Apologies. Yes the information about 'breakthrough case being rare was not in there but in reports by others, but by inference it is acknowledged.

I guess we don't really need all these academics to try and tell us what we can see for ourselves. In the UK (and the IOM) there are pretty much no restrictions to normal life. The infection rates are a bit wobbly but seems to be in the under 30's and they are levelling/dropping.
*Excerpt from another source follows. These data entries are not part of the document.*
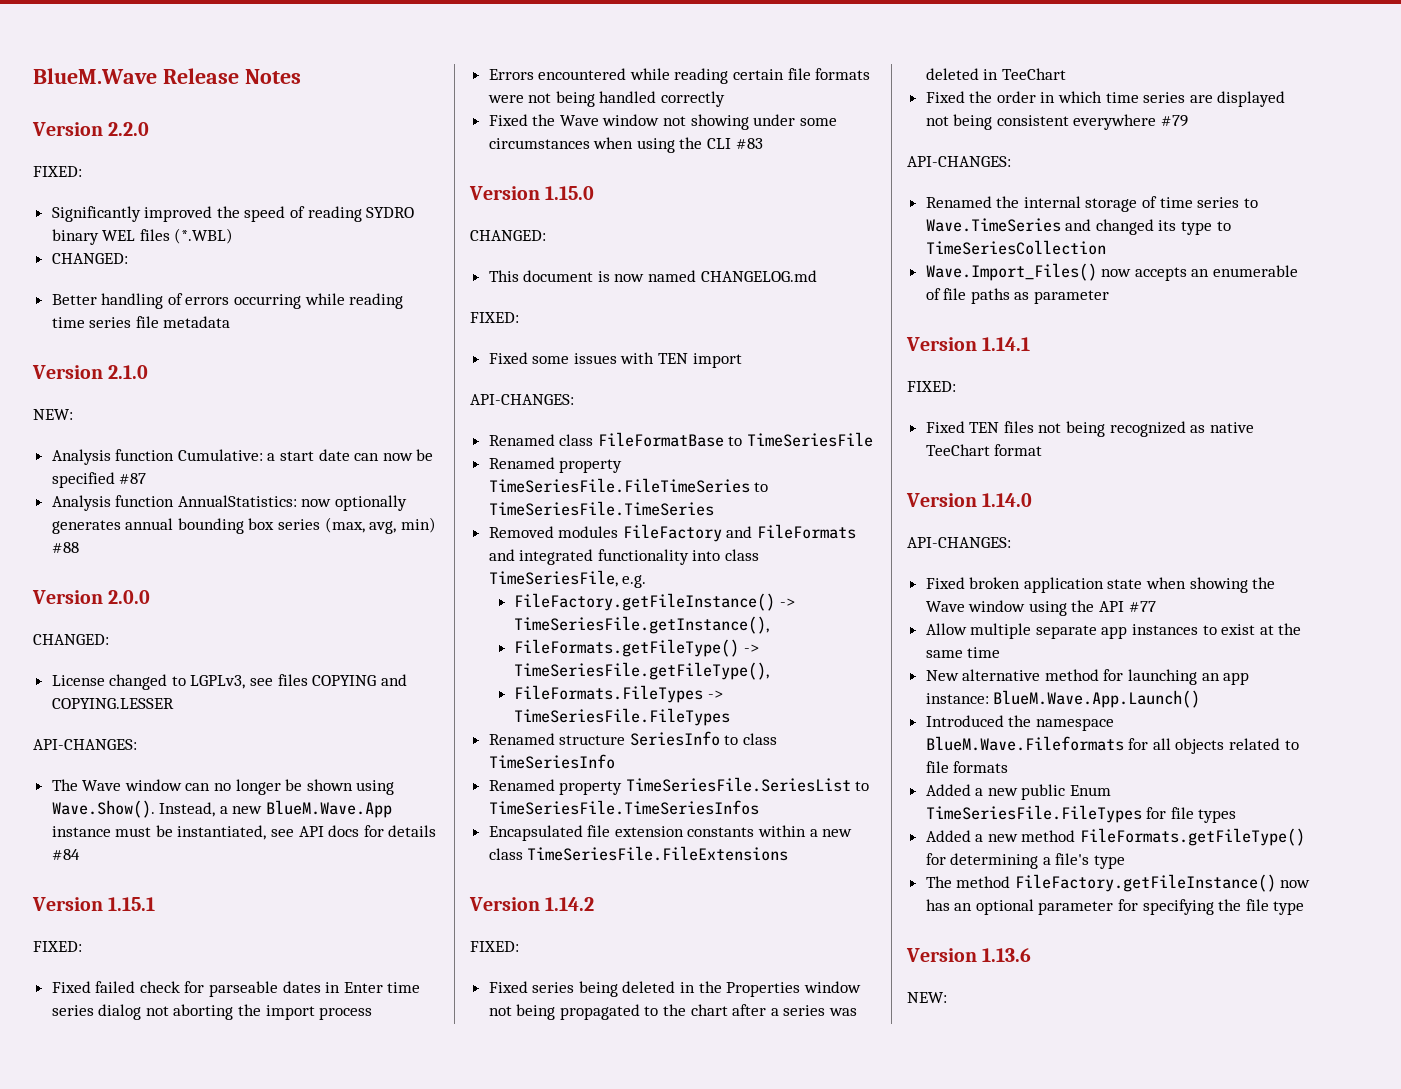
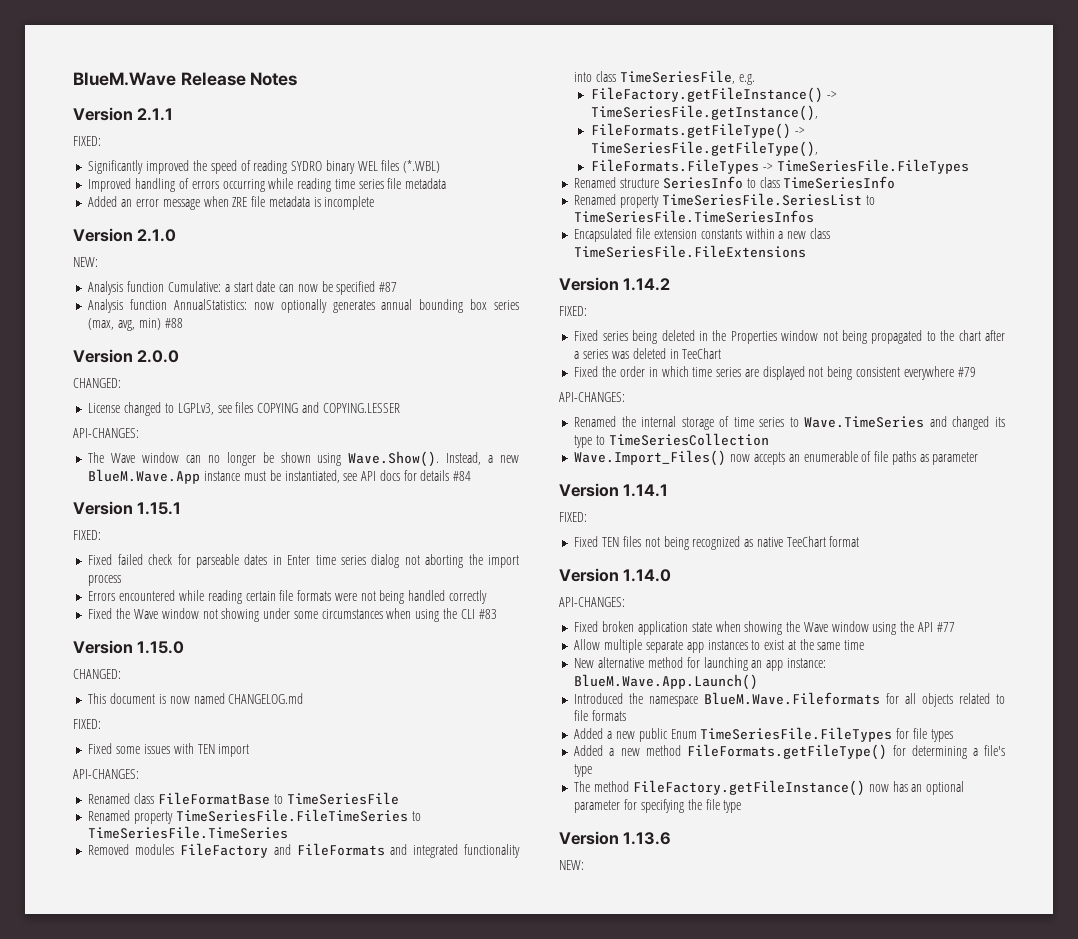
[108,122,150,136] 2.2.0 -> [137,108,174,121] 2.1.1
[51,253,128,264] [51,294,97,305] CHANGED: // Better -> [88,178,132,192] Improved
(231, 322) none -> [88,196,375,210] // Added an error message when ZRE file metadata is incomplete

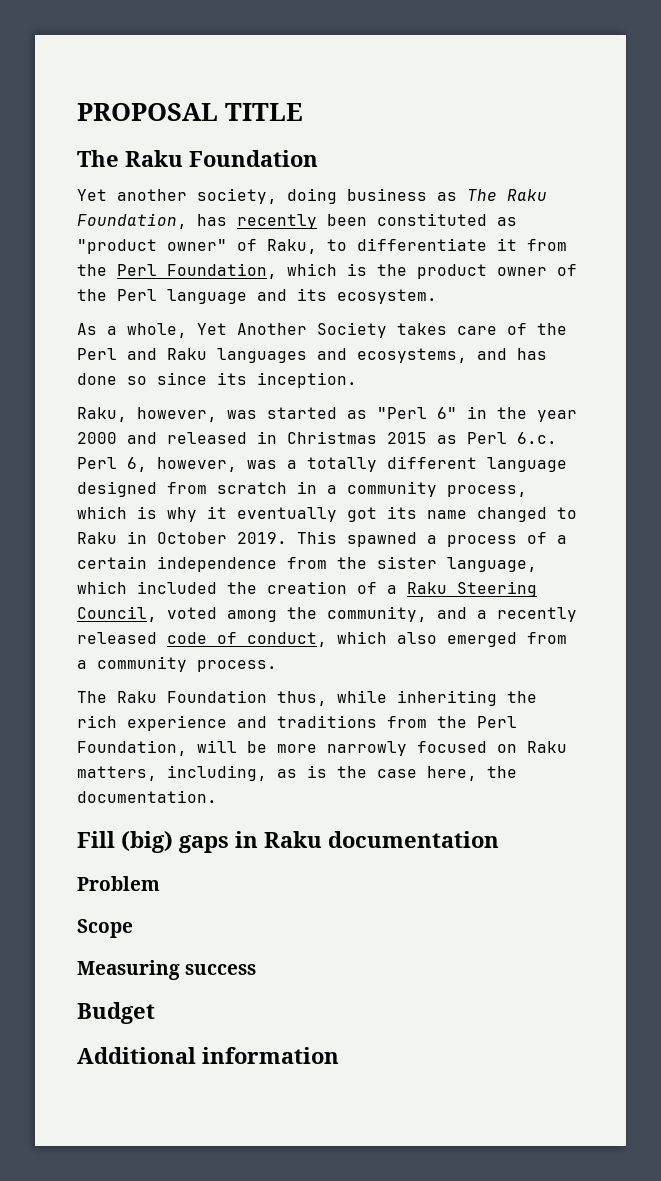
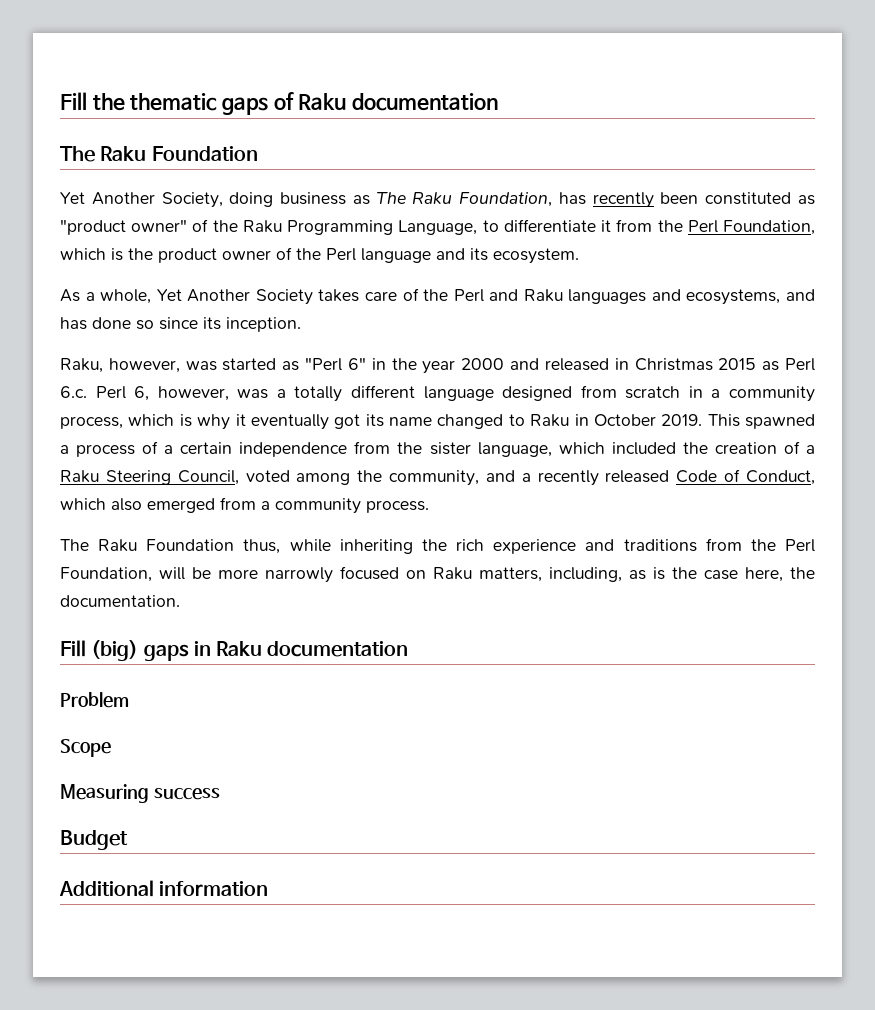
[77,103,303,121] PROPOSAL TITLE -> [60,92,499,115] Fill the thematic gaps of Raku documentation
[117,188,277,204] another society, -> [91,192,223,208] Another Society,
[267,239,317,254] Raku, -> [212,220,478,235] the Raku Programming Language,
[167,632,327,647] code of conduct, -> [676,469,815,485] Code of Conduct,

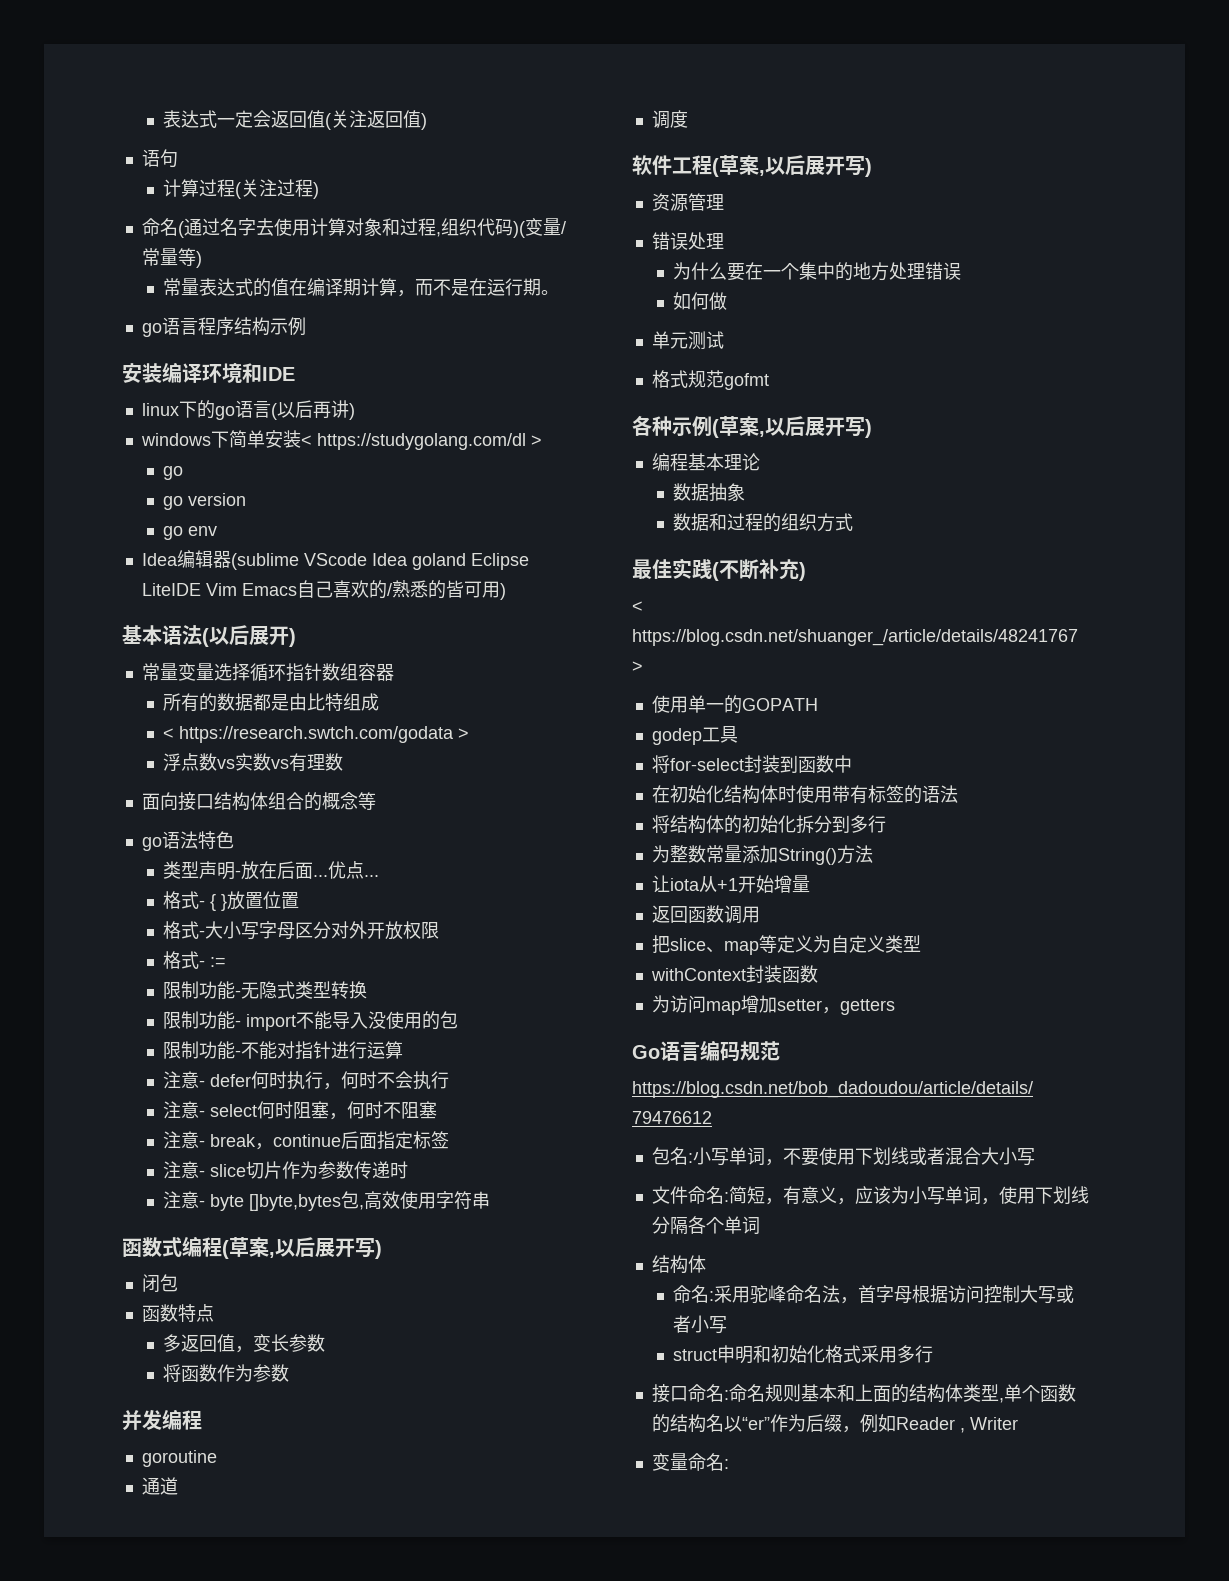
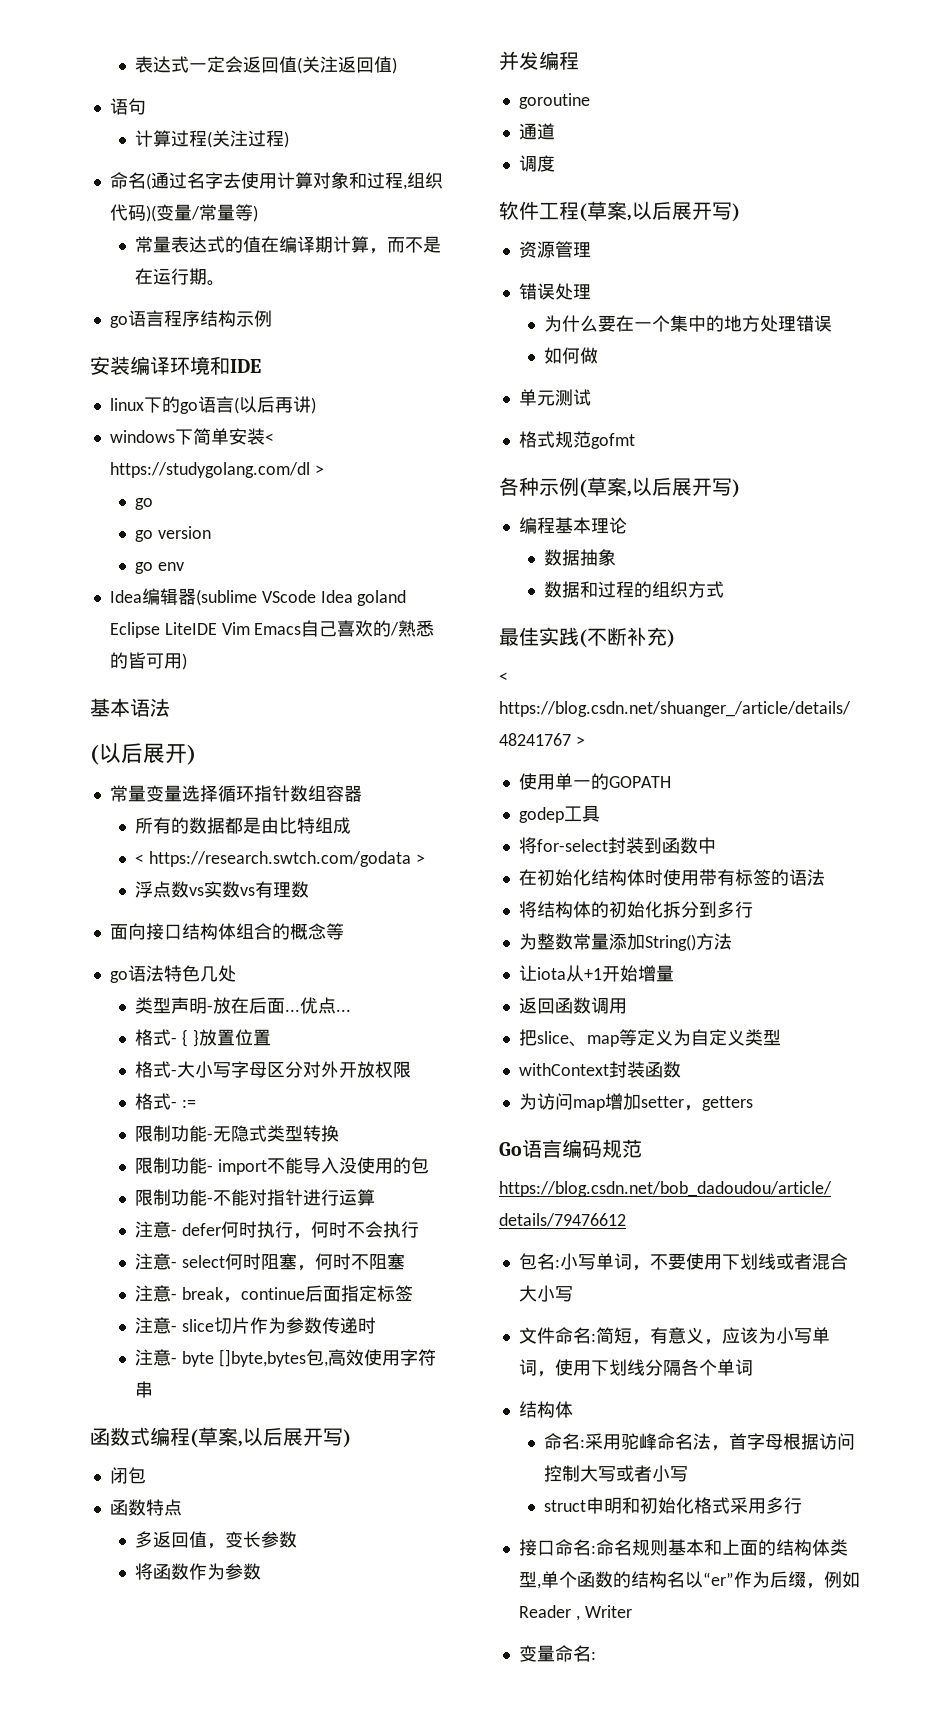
(202, 635) none -> (170, 707) //
(234, 840) none -> [199,965,236,982] 几处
If vaccinated people spread the illness only marginally less than unvaccinated people this would not be the case.

Asymptomatic people won't be getting tested now that track and trace is all but abandoned, though. That'll have a significant impact on the infection rate here, particularly in the vaccinated population. That said, I think our PCR test is set at too many cycles to be particularly useful now anyway. A very high sensitivity was a fantastic idea when we were going for elimination, but now I think not so useful. More useful is hospitalisation numbers - which fortunately seem pretty low despite our complete lack of any restrictions.

For the avoidance of doubt, I am very sure the vaccine is working to do what it was meant to - keep people from developing particularly nasty infections. I am just less convinced on the need to be particularly concerned about coming into contact with the unvaccinated. That said, I am fortunate to be young and in fair health. Were I vulnerable I would probably choose my social interactions more shrewdly.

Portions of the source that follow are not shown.